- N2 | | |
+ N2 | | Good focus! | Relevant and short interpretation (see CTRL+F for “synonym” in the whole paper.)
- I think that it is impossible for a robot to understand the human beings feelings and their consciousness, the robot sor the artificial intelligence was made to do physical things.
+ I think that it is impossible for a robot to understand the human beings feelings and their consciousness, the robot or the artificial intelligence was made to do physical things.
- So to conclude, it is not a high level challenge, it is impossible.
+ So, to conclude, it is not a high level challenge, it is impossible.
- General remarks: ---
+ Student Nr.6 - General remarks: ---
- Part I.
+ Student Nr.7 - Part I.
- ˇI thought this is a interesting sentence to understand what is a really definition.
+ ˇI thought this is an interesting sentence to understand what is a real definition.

* * *

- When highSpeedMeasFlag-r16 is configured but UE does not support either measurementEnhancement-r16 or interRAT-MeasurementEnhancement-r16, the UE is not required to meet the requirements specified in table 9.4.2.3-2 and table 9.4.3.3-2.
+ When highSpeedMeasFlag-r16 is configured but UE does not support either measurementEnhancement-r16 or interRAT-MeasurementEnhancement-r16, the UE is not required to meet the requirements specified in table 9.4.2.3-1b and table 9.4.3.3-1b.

---

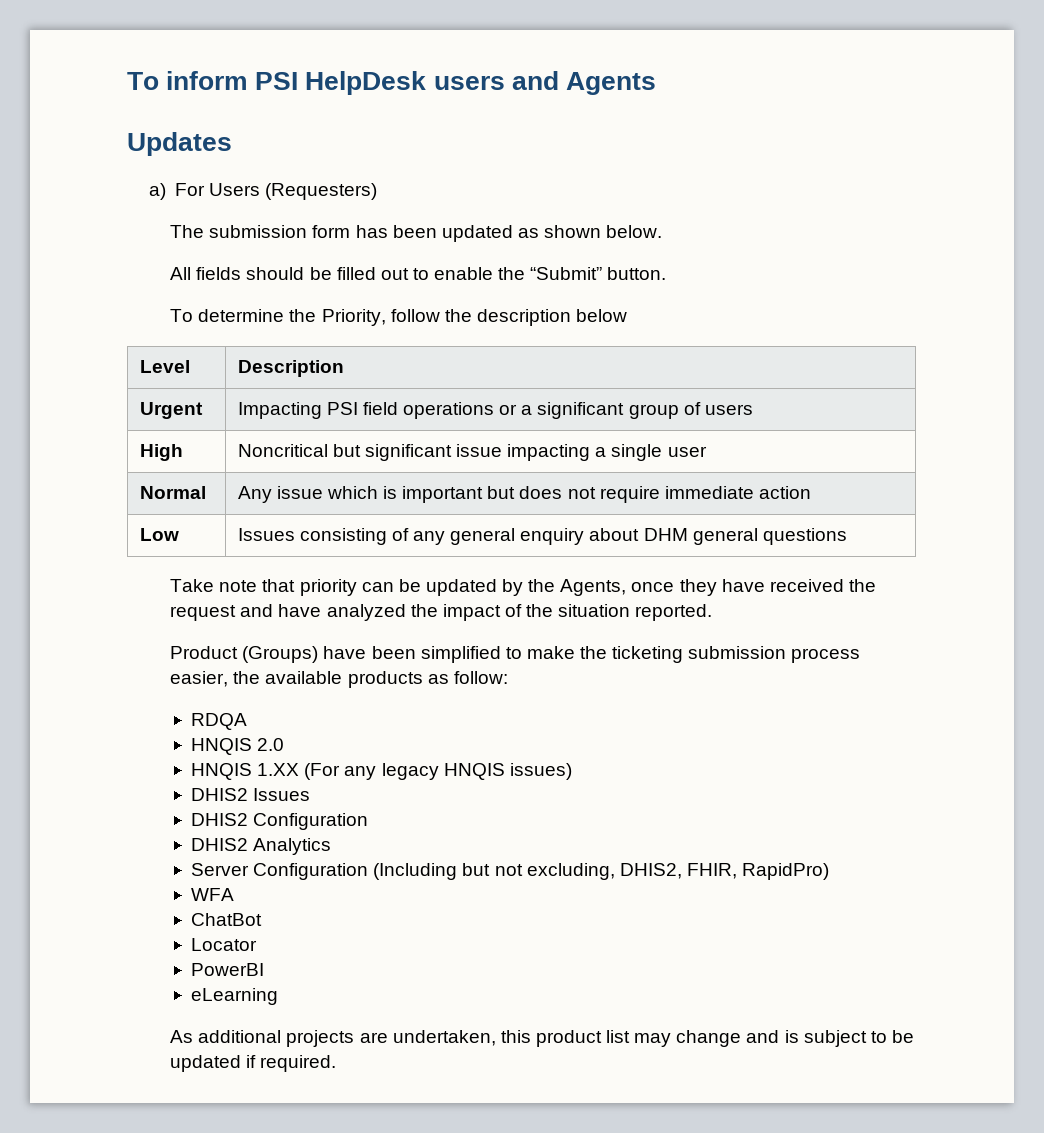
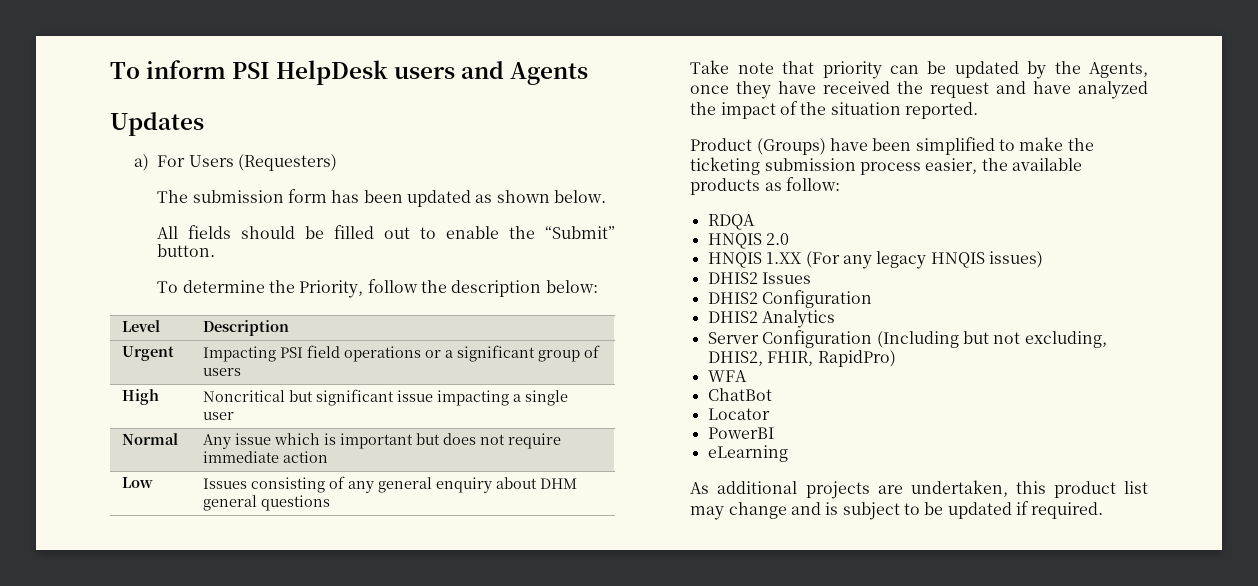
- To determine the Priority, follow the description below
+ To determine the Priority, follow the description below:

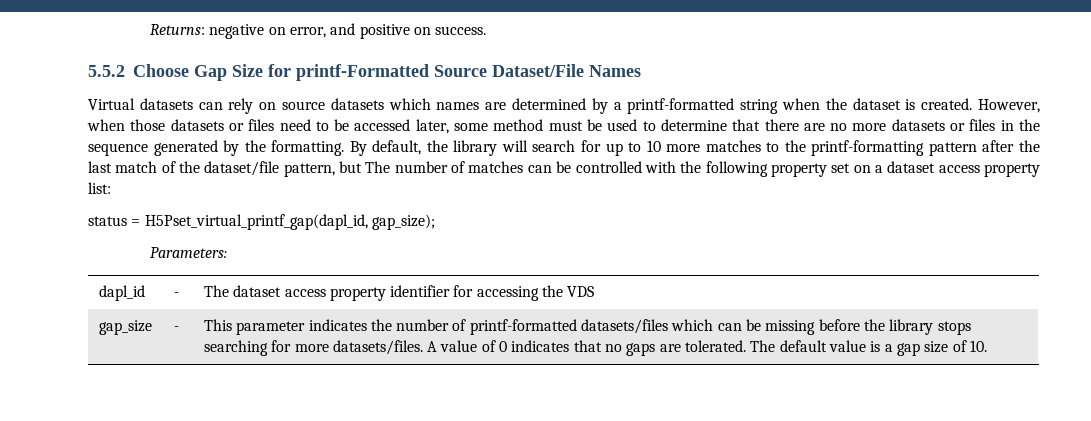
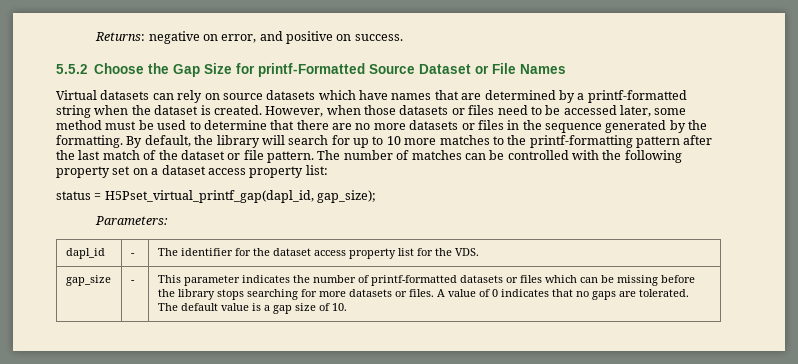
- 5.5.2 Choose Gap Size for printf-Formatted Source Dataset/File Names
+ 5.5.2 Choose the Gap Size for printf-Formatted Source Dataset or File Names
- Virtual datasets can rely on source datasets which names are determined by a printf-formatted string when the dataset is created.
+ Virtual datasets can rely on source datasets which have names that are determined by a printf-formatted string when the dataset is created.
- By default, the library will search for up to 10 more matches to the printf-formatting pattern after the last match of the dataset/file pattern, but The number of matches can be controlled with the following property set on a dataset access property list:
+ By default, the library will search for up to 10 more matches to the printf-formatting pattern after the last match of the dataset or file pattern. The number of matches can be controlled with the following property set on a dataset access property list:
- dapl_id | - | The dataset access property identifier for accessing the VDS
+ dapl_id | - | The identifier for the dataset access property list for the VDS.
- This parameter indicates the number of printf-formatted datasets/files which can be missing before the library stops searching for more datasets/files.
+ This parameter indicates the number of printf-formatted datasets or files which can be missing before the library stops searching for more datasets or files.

### WHAT IS EXPECTED:
Copy, exactly and only, the lines above that begin with the one containing "Nr.6 - General" and finish with the one containing "a real definition.".

### RESULT:
+ Student Nr.6 - General remarks: ---
- Part I.
+ Student Nr.7 - Part I.
- ˇI thought this is a interesting sentence to understand what is a really definition.
+ ˇI thought this is an interesting sentence to understand what is a real definition.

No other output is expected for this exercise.